Part:BBa_K4390019

Callinectes sapidus MT expression construct

This part is not compatible with BioBrick RFC10 assembly but is compatible with the iGEM Type IIS Part standard which is also accepted by iGEM.

This is a level 1 part formed by assembly of the following level 0 parts:

Usage and Biology

Metallothionein (MT) is a small protein (around 6-7 kDa) which is rich in cysteine. These thiol group in cysteines provide ability to chelate almost all heavy metal ions including Cd2+, Hg2+, Pb2+ and As3+, but had been shown that has higher binding affinity with Hg2+ (Manceau, A. et al., 2019). The ability of chelating heavy metals provides the metal tolerance for its hosts. For its ability to binding heavy metal strongly, this part can be used to build structure which can capture heavy metal ions in aqueous environment. In this construct, the MT sequence came from Callinectes sapidus, an aquatic crustacean living in high heavy metal rich environments (De Martinez Gaspar Martins and Bianchini, 2009) which induces more cysteine and increased the number of heavy metal ions bound to each MT (Li, X. et al., 2021). The SUMO tag is added to stablize the protein in E. coli (Li, X. et al., 2021) and the 6-His tag is used to purify the protein after expressing in BL21(DE3) cells. To improve the heavy metal binding affinity, Callinectes sapidus MT was compared with MT from Mytilus edulis,Mytilus galloprovincialis, Danio rerio, Pseudomonas fluorescens and Saccharomyces cerevisiae for their ability to chelate more heavy metals which lead to higher heavy metal tolerance in BL21(DE3). To express the protein, this construction was assembled into plasmid pJUMP29-1A(lacZ).

Characterization

To confirm the assembly was success, we performed blue-white colony screening and colony PCR. The transformed cells were plate on Kanamycin and X-gal plates. Since pJUMP29-1A(lacZ) contains lacZ as a cloning receptor, the beta-galactosidase encoded by lacZ will cleave X-gal and forming a molecule which dimerizes and turns the colony blue when assembly is failed. It is possible that the lacZ in pJUMP29-1A(lacZ) was cut out and the non-complementary sticky ends were annealled by T4 ligase. Therefore we picked up white colonies and performed colony PCR to ensure that the assembly was correct (Figure 1).

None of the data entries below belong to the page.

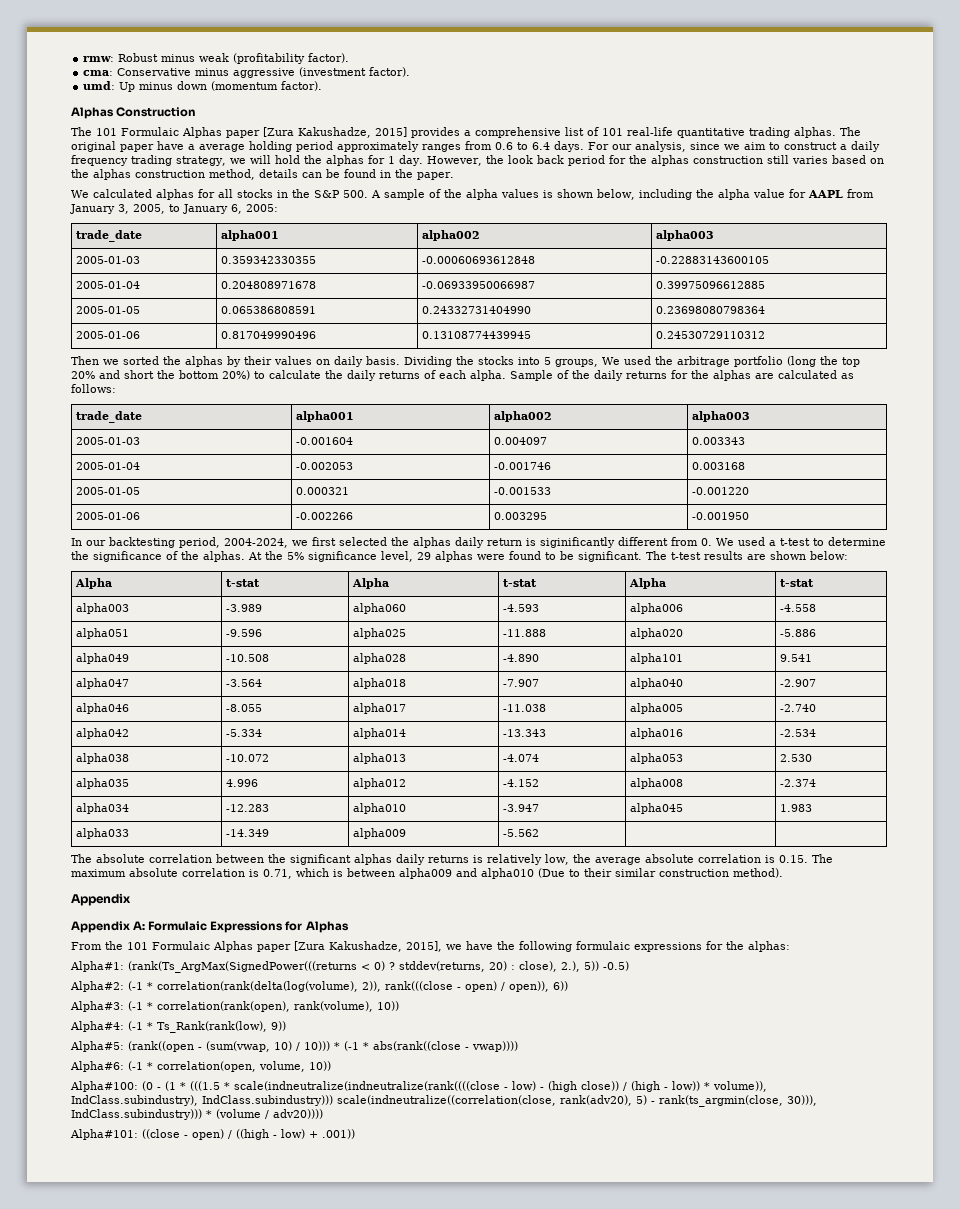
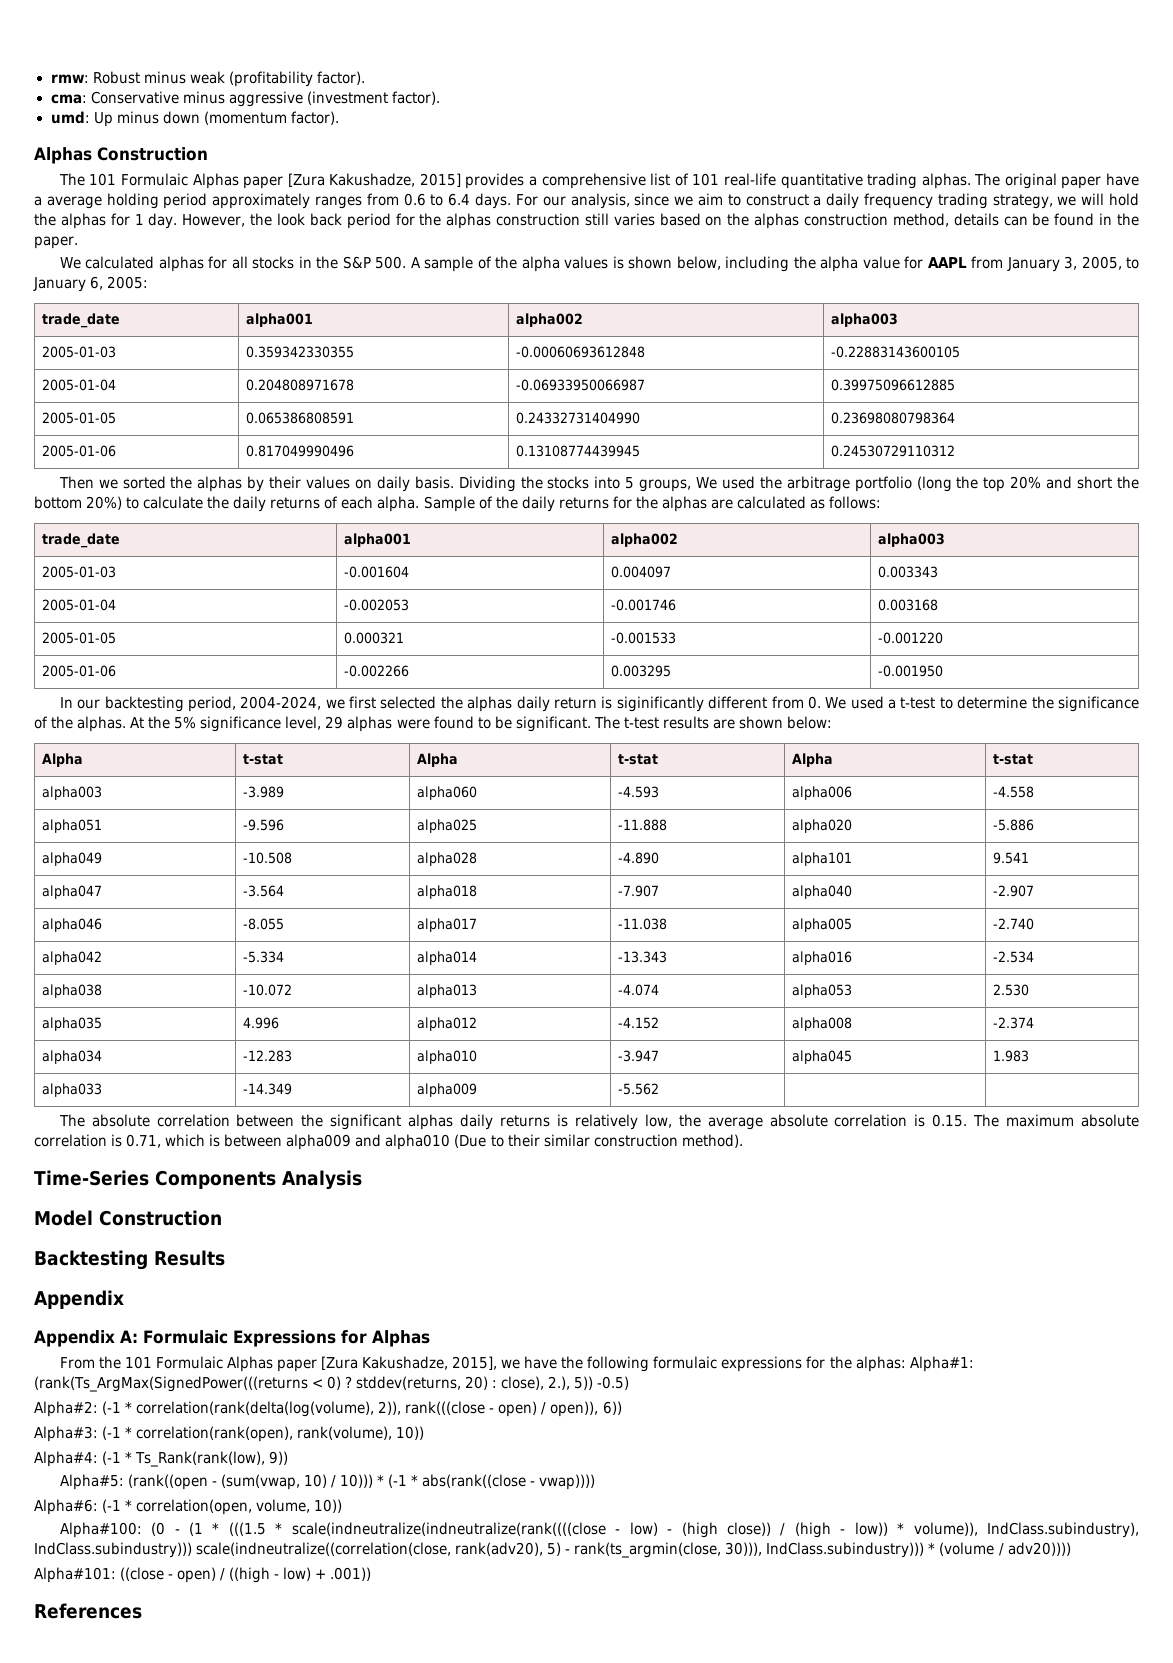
+ Time-Series Components Analysis
+ Model Construction
+ Backtesting Results
- From the 101 Formulaic Alphas paper [Zura Kakushadze, 2015], we have the following formulaic expressions for the alphas:
- Alpha#1: (rank(Ts_ArgMax(SignedPower(((returns < 0) ? stddev(returns, 20) : close), 2.), 5)) -0.5)
+ From the 101 Formulaic Alphas paper [Zura Kakushadze, 2015], we have the following formulaic expressions for the alphas: Alpha#1: (rank(Ts_ArgMax(SignedPower(((returns < 0) ? stddev(returns, 20) : close), 2.), 5)) -0.5)
+ References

Figure 1. Colony PCR of Callinectes sapidus MT using PS1 and PS2 as primers. The 1 kb ladder (left) and colony PCR products (right) was running through an electrophresis gel to determine the molecular weight of assembled plasmid.

Result

Due to shortage of resources, Callinectes sapidus MT had sadly been dropped from protein expressing part. Whereas from the result of colony PCR, the sequence should be able to express Callinectes sapidus MT in BL21(DE3).

Docking simulation

Non-designed Callinectes sapidus MT sequence was taken from NCBI and the Alphafold structures shown were predicted (Figure 4). These structures were docked to Ag+ using AutoDock 4.2 such that the structures were hydrated and energy minimised while allowing gamma sulphurs on the sidechains of cysteines to form coordinate covalent bonds with the metal ligand (Figure 4).The energy minimisation was done after each ligand was docked. MTs contain many cysteines however each cysteine does not carry the same binding affinity for the ligand. This was accounted for using a pass/fail metric where the passed cysteine had negative Gibbs free energy thus making the binding spontaneous. As result, there were 5 Ag+ docked with Gibbs free energy per ion binding of -0.170 kcal/mol. This data was compared with Mytilus edulis, Mytilus galloprovincialis, Danio rerio, Pseudomonas fluorescens and Saccharomyces cerevisiae

Figure 2. 3D structure of wilt-type Callinectes sapidus MT predicted by Alphafold with the metal ion binding been docked by AutoDock 4.2.

Table 1. In-silico modelled Gibbs free energy based on docking simulation

Sequence and Features

References

De Martinez Gaspar Martins, C. and Bianchini, A., 2009. Metallothionein-like proteins in the blue crab Callinectes sapidus: Effect of water salinity and ions. Comparative Biochemistry and Physiology Part A: Molecular & Integrative Physiology, 152(3), pp.366-371.

Li, X. et al. (2021) Genetic modifications of metallothionein enhance the tolerance and bioaccumulation of heavy metals in Escherichia coli. Ecotoxicology and environmental safety. 222112512–112512.

Manceau, A. et al. (2019) Mercury(II) Binding to Metallothionein in Mytilus edulis revealed by High Energy‐Resolution XANES Spectroscopy. Chemistry : a European journal. 25 (4), 997–1009.

Valenzuela-Ortega, M. & French, C. (2021) Joint universal modular plasmids (JUMP): a flexible vector platform for synthetic biology. Synthetic biology (Oxford University Press). 6 (1), ysab003–ysab003.